The staff use a situational awareness screen - much like those in fast food restaurants which show how quickly a customer must be served.
The screen gives details on each patient, their category and what they presented with.
It updates every few seconds with the time left in which a patient must be seen depending on their category, and the time left for them to leave the hospital.
The screen was about one third full for most of the night and after staring at it for a good while I finally worked out how to interpret the information.
For the hospital staff, a glance was all it took.
I watched as nurses moved between the treatment areas and the office, tending to patients, filling in long lists of details on their computers, answering phones and conversing with each other and the doctors about the best approaches to take.
They moved like a well-oiled engine, each knowing their place and role.
During the shift ambulance staff made their way through the doors and briefed the hospital staff on the latest patient to be brought in.

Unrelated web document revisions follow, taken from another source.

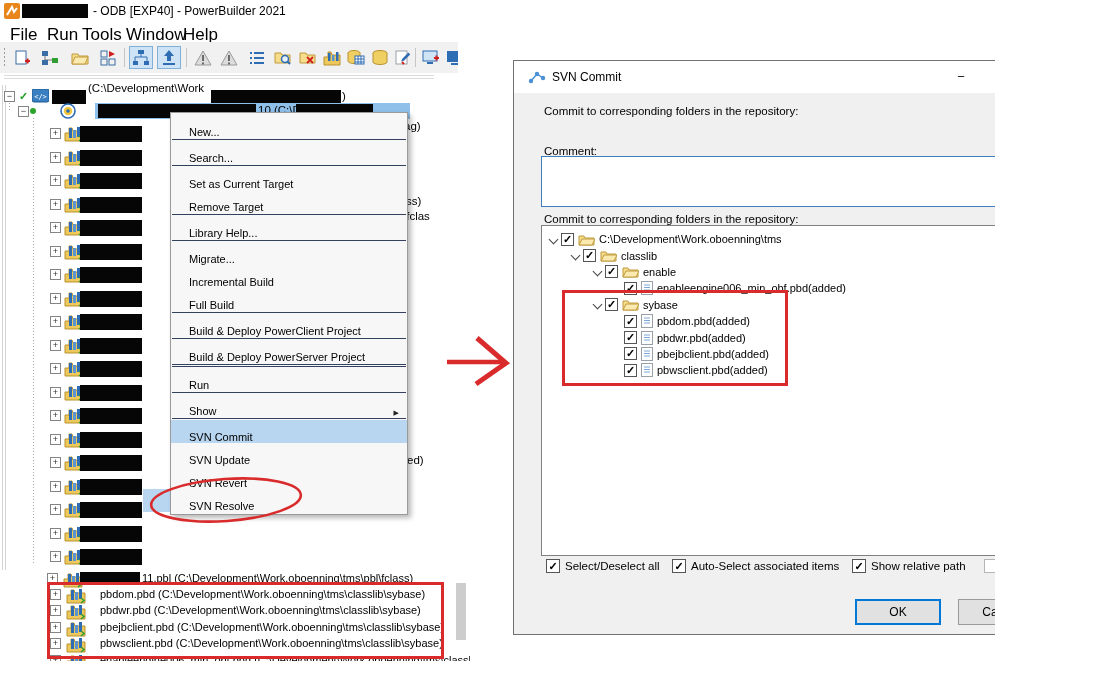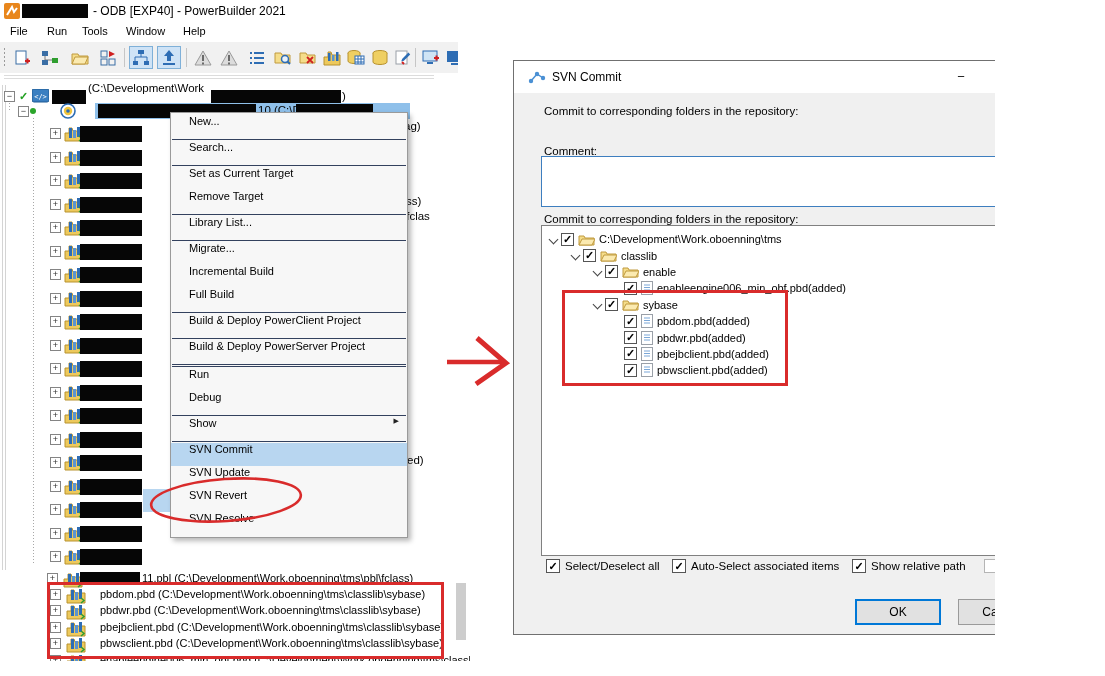"File" #menubar span { font-size: 11px -> 17px }
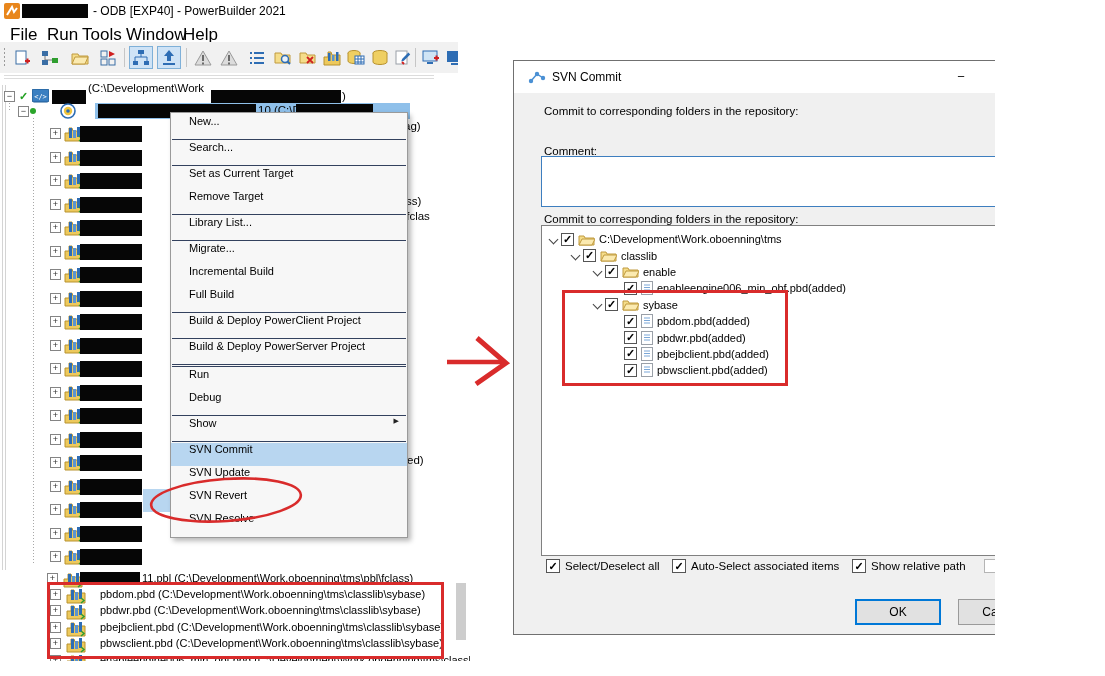"New..." .mi { align-items: flex-start -> flex-end }
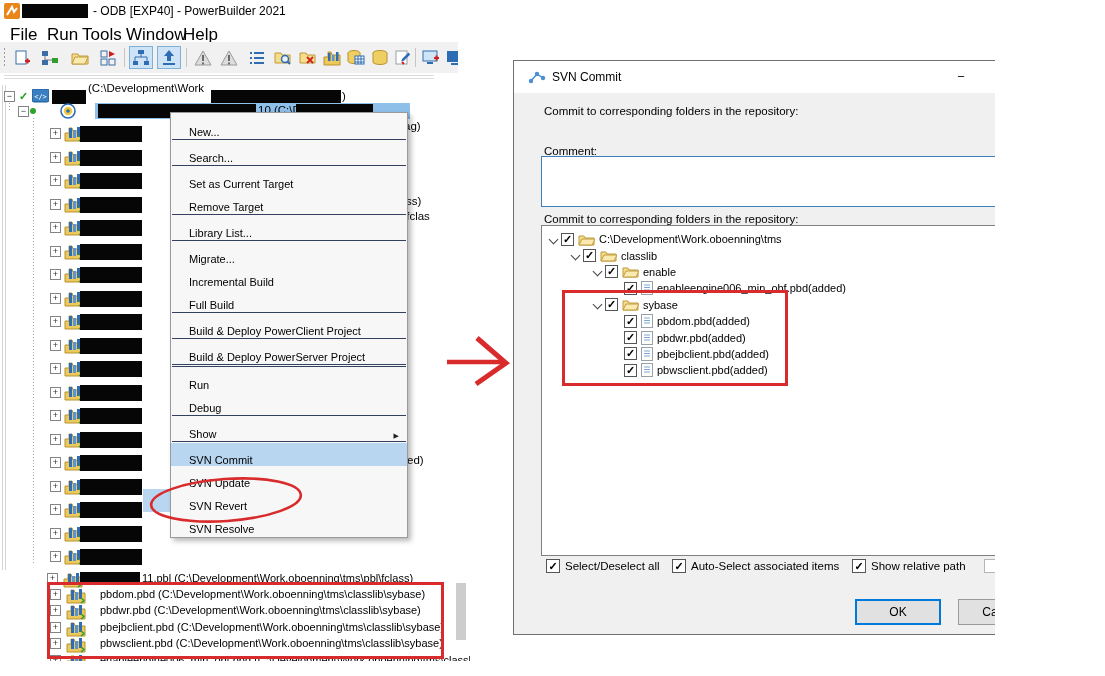"Library List..." span { text: List -> Help }
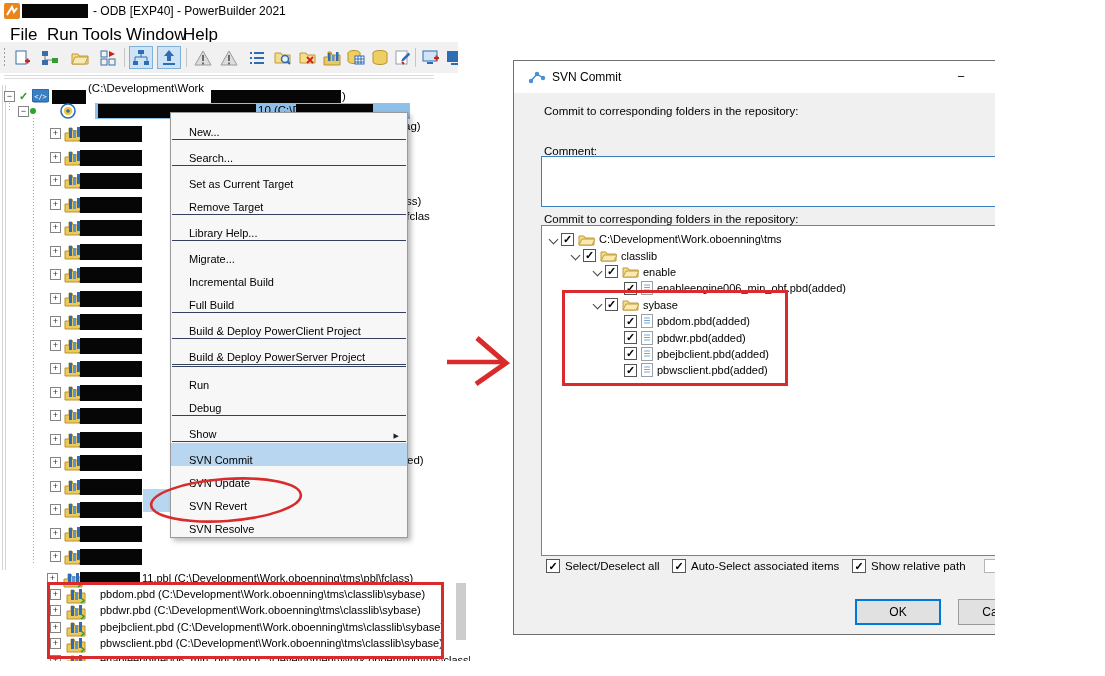"Debug" div.mi { html: <div> <span>Debug</span> </div> -> none }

I stood at the back of the office and watched the staff work, amazed at their ability to reel off the names of body parts and drugs like ice-cream flavours and interpret x-rays that to me showed nothing but black and white.
Family and friends moved in and out of the department during the night, the relief of having their loved one treated and on their way home giving way to a smile, while others showed strain at the uncertainty at what the night would bring.
The staff mentioned many times how quiet the night was in comparison with the many that had come before. Two weeks prior on December 30, 49 patients passed through the department.
But a quiet night in the emergency department means a good night for the staff and our community, and despite the comparatively small number of patients, I was still able to gain an understanding of how the department functions, the pressures on our doctors and nurses and just how hard they work.
The time passed quickly for me and, I would imagine, much more quickly for the staff.
By 12.15am the area had quietened further and I prepared my things for home.
But as 12.30am drew closer, three calls came in. If ever there was a way to articulate the changing nature of the emergency department, this was it.
The staff moved into action once again and prepared for a new group of patients to arrive.
Even though their jobs test their mettle and present them with some confronting and harrowing situations, there is a clear sense that these people love what they do.
In a place where life and limb can literally be lost, the staff were pleasant and upbeat, something I didn't expect from people who have intense pressure on their shoulders.
Faced with the same situations I would crumble like a Salada.
The courage it takes to sit face to face with an overdose patient who earlier fought a security guard and is slowly losing self control takes the type of guts I wish I had.
While I held respect for our emergency service workers before, I found a new level of appreciation on Friday night.
The nature of patients and conditions they deal with on a daily basis is varied, and the courage and poise needed to do their roles is something most of us would probably not be able to summon.
To everyone at the hospital that night - you have my sincere thanks and my admiration.
The Mail-Times and I are grateful to Wimmera Health Care Group and hospital staff for allowing us the opportunity to spend time in their emergency department and gain an insight into their lives.